Data for this task: Begin
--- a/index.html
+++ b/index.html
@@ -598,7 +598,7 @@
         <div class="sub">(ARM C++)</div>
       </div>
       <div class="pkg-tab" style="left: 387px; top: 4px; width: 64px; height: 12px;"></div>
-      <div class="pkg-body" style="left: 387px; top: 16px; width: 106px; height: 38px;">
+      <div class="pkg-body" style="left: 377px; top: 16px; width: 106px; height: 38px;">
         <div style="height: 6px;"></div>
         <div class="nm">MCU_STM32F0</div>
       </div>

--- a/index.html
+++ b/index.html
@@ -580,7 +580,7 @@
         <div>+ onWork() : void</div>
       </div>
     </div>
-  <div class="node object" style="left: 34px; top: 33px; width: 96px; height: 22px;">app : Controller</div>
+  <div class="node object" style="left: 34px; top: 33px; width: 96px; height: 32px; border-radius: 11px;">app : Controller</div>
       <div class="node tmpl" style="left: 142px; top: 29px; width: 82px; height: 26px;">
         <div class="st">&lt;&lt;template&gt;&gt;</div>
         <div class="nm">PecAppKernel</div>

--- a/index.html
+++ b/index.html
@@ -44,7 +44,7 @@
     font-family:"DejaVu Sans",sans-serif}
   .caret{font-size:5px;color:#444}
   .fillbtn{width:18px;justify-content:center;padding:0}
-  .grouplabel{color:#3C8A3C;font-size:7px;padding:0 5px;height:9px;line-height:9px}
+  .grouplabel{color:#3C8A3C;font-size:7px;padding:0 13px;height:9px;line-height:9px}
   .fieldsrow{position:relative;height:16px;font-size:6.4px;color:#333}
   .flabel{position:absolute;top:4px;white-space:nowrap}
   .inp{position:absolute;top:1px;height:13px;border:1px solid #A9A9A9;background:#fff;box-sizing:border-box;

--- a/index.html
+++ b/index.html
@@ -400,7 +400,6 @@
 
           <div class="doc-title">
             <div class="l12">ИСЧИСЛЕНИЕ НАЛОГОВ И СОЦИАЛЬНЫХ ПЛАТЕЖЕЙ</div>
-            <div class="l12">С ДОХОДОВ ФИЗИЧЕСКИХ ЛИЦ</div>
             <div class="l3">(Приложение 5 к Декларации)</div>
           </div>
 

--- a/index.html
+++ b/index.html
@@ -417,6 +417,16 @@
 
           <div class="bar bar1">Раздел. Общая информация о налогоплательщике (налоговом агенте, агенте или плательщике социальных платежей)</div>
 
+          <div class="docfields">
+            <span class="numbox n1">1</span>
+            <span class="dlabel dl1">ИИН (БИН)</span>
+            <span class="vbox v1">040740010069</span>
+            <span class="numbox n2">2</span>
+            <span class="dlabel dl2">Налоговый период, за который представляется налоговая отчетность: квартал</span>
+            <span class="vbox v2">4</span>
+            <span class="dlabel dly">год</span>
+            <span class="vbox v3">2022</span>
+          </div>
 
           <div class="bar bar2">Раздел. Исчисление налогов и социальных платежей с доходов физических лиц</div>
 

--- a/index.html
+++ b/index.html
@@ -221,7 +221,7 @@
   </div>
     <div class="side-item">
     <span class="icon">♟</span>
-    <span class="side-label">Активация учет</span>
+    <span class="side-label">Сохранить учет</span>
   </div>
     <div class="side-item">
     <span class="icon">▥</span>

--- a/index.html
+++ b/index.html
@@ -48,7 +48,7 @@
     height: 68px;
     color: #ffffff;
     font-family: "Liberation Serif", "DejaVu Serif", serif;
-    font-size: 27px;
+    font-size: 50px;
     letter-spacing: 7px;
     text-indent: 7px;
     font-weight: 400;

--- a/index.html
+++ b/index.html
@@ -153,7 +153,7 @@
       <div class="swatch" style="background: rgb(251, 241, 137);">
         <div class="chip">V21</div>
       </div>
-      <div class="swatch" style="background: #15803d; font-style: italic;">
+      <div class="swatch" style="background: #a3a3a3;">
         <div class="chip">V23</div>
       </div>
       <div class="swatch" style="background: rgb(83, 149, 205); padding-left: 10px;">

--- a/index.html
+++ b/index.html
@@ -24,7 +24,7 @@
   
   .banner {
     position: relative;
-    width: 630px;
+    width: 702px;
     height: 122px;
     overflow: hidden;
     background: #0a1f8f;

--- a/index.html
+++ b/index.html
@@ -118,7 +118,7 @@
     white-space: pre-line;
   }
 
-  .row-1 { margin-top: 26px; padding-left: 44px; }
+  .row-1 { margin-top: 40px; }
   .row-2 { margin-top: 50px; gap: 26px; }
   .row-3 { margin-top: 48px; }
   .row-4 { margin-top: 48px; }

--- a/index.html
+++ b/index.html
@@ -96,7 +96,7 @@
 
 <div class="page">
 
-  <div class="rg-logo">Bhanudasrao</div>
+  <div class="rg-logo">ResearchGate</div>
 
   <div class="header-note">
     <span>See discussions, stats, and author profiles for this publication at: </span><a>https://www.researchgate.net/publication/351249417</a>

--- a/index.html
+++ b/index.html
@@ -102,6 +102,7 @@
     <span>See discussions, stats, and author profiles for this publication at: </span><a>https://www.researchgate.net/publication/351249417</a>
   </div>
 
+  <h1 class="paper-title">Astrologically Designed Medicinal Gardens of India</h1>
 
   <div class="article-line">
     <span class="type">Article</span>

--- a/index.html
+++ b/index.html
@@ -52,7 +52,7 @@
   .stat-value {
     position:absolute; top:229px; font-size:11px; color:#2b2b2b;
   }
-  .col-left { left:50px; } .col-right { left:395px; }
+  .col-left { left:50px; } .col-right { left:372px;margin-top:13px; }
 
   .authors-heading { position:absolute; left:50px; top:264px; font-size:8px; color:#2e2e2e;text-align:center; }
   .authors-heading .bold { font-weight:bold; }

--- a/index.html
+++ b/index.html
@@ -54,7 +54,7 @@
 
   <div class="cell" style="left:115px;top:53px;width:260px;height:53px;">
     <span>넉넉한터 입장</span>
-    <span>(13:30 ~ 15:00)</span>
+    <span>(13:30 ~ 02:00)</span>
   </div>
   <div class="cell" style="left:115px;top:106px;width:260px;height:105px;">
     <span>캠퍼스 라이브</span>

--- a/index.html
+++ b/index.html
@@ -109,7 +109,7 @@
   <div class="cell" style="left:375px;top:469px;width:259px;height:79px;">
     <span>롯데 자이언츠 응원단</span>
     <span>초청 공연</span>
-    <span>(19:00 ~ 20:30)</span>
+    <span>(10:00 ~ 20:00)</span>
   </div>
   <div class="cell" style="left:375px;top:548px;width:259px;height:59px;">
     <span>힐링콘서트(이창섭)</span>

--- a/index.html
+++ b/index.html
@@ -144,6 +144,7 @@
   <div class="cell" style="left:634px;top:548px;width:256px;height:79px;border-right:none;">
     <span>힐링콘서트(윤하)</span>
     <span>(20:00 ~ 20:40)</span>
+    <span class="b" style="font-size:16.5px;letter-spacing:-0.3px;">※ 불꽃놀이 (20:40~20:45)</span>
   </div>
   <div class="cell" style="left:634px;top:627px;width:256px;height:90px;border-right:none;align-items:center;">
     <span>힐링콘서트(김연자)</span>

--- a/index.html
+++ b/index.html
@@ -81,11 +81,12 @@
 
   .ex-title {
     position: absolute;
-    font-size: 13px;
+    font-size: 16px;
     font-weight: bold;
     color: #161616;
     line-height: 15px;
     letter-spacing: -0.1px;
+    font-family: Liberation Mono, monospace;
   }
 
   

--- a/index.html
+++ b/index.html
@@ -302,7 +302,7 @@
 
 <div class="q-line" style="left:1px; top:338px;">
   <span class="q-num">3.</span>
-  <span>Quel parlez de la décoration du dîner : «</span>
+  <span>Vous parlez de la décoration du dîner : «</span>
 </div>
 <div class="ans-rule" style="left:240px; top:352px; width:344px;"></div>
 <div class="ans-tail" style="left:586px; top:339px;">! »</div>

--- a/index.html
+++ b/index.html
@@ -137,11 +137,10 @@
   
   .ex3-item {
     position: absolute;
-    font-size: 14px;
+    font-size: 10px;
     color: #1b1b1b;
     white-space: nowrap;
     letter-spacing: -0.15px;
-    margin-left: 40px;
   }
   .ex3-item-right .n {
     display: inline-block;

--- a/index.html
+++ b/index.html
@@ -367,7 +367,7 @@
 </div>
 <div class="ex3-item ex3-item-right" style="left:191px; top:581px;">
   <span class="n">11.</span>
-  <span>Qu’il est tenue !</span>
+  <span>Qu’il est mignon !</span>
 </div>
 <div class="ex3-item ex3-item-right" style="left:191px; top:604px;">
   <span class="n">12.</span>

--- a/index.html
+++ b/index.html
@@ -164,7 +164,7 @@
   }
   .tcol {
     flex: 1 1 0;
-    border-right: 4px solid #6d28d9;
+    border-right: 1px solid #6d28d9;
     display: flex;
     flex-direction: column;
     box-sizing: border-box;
Data for this task: End
Lines of the data above that include the string "vbox" must each be copied.

+            <span class="vbox v1">040740010069</span>
+            <span class="vbox v2">4</span>
+            <span class="vbox v3">2022</span>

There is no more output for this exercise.